La France n’est pas un cas isolé et la campagne présidentielle américaine a été aussi l’objet de débats passionnés entre les deux camps sur ces questions. Parmi les grandes économies, c’est le pays qui émet le plus de CO2 par habitant. Ses décisions ont des conséquences pour toute la planète. Donald Trump s’est déclaré ouvertement « climato-sceptique » mais en même temps, il est favorable à l’extraction du gaz de schiste. Or cette source d’énergie peu coûteuse a permis une réduction de la part du charbon dans la production d’électricité américaine et une baisse massive des émissions de CO2. Ainsi, en 2015, pour la première fois depuis longtemps, à l’échelle de la planète, elles ont été  stabilisées. L’hostilité de Donald Trump vis-à-vis des résultats de la COP 21 n’a pas une grande importance car cet accord ne comporte aucune disposition contraignante, ce qui a permis à Barack Obama de se passer du vote du Congrès. Si le président américain décidait de revenir en arrière, cela aurait surtout une dimension symbolique. La variable clé, pour que son pays poursuive dans la bonne direction, est le prix relatif entre le charbon et le gaz. Et sur ce point la position américaine reste dans la ligne des tendances passées, favorables à l'extraction du gaz de schiste.
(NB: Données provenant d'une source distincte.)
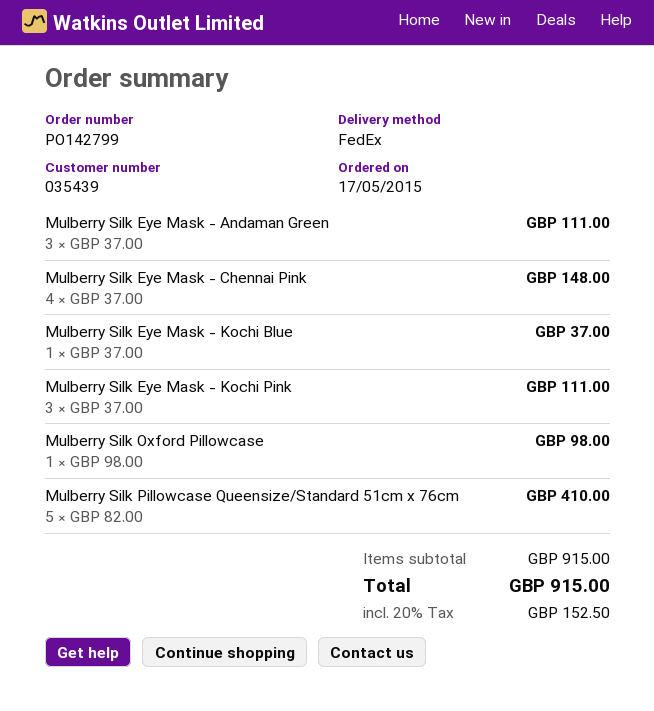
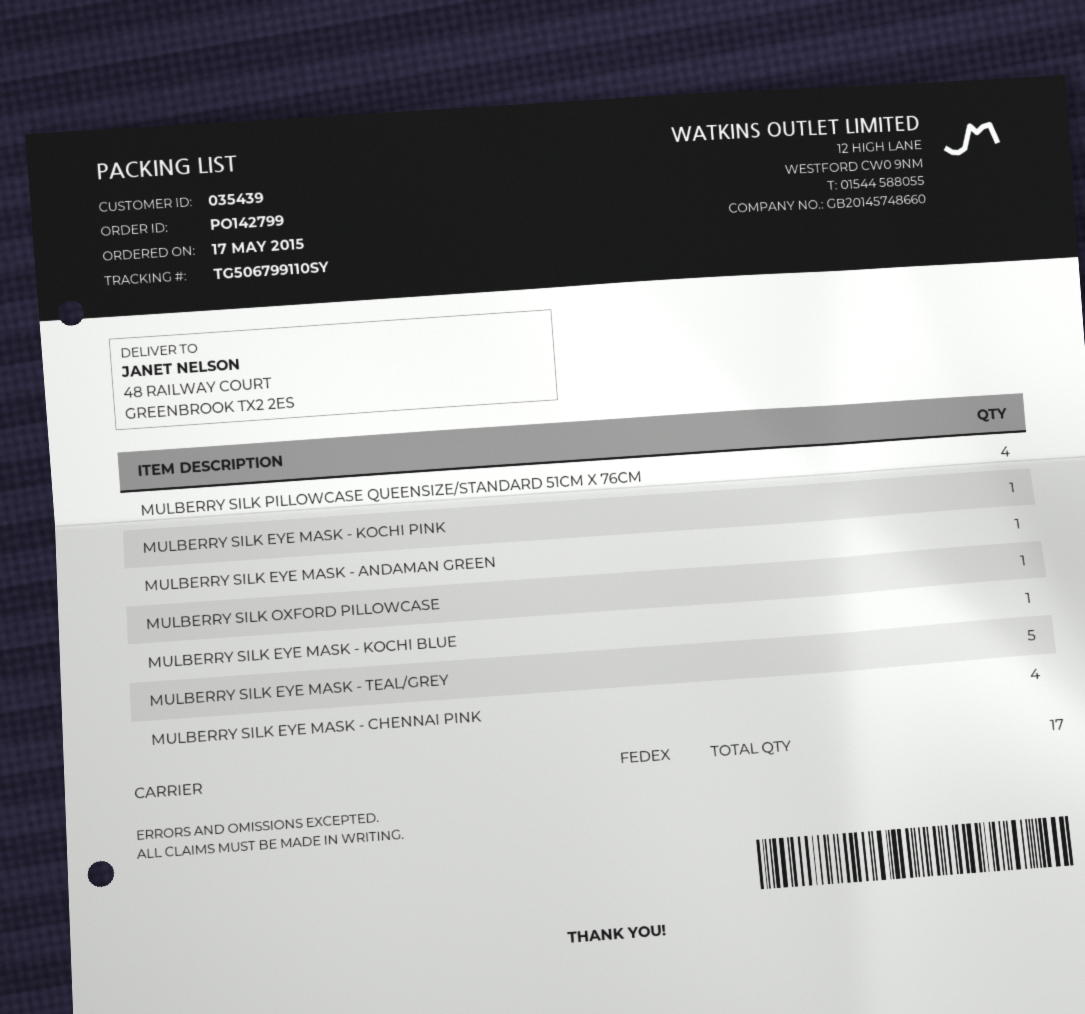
Mulberry Silk Eye Mask - Andaman Green: 3 -> 1
Mulberry Silk Eye Mask - Kochi Pink: 3 -> 1
Mulberry Silk Pillowcase Queensize/Standard 51cm x 76cm: 5 -> 4
MULBERRY SILK EYE MASK - TEAL/GREY: none -> 5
Au niveau mondial, le premier émetteur de gaz à effet de serre, c’est la Chine. Sa politique est donc d’une importance cruciale. Pour l’apprécier, il faut rappeler que la pollution est à la fois un phénomène global (les gaz à effet de serre contribuent au réchauffement de toute la planète), et local, par exemple avec des rejets de particules nocives dans l’atmosphère. L’oublier peut conduire à des absurdités comme quand en France on a encouragé le diesel qui rejetait un peu moins de CO2 que l'essence. A l’échelle de la planète, c' était infime, mais cela a contribué à l' émissions de particules dangereuses pour la santé. La Chine est confrontée aux deux problèmes. Sa taille lui impose de réduire ses émissions. Mais le pays souffre en plus d’une dégradation insoutenable de son environnement. Dans de nombreuses villes, l’air est devenu irrespirable et la population, docile jusqu’à présent à l’égard du régime, pourrait trouver là un motif de révolte justifié. Le gouvernement chinois a donc adopté, dès 2013, une politique de transition énergétique très ambitieuse, qui a été confirmé et explicitée dans le XIIIème Plan qui couvre la période 2016-2020 et c’est ce qui explique son adhésion à l’Accord de Paris.

La première des priorités est la stabilisation puis la baisse de la consommation de charbon. Elle répond à la fois à l’urgence climatique et aux exigences locales. Si les villes chinoises sont devenues irrespirables, c’est parce qu’elles sont entourées de centrales électriques au charbon. Le basculement du charbon vers le gaz permettra de réduire la pollution. La baisse des émissions de CO2 sera moins spectaculaire qu’aux Etats-Unis parce que la Chine n’a pas encore suffisamment de ressources en gaz naturel et de circuits d’approvisionnement et de distribution. La consommation de gaz naturel du pays est passée 50 milliards de m3 en 2005 à près de 200 milliards en 2015 et devrait atteindre  250 milliards en 2018, année où entreront en vigueur les contrats d’approvisionnement géants signés avec la Russie qui portent sur du LNG en provenance du gisement de Yamal, proche de la mer Baltique et du gaz transitant par le nouveau gazoduc à travers la Sibérie pour desservir le nord du pays. En conséquence, des centaines de petites mines de charbon auront été fermées et la production commencera à décliner. Au terme du XIIIème Plan, Pékin prévoit que la part du gaz atteindra 10% de la consommation d’énergie. Elle n’était que de 3% en 2010.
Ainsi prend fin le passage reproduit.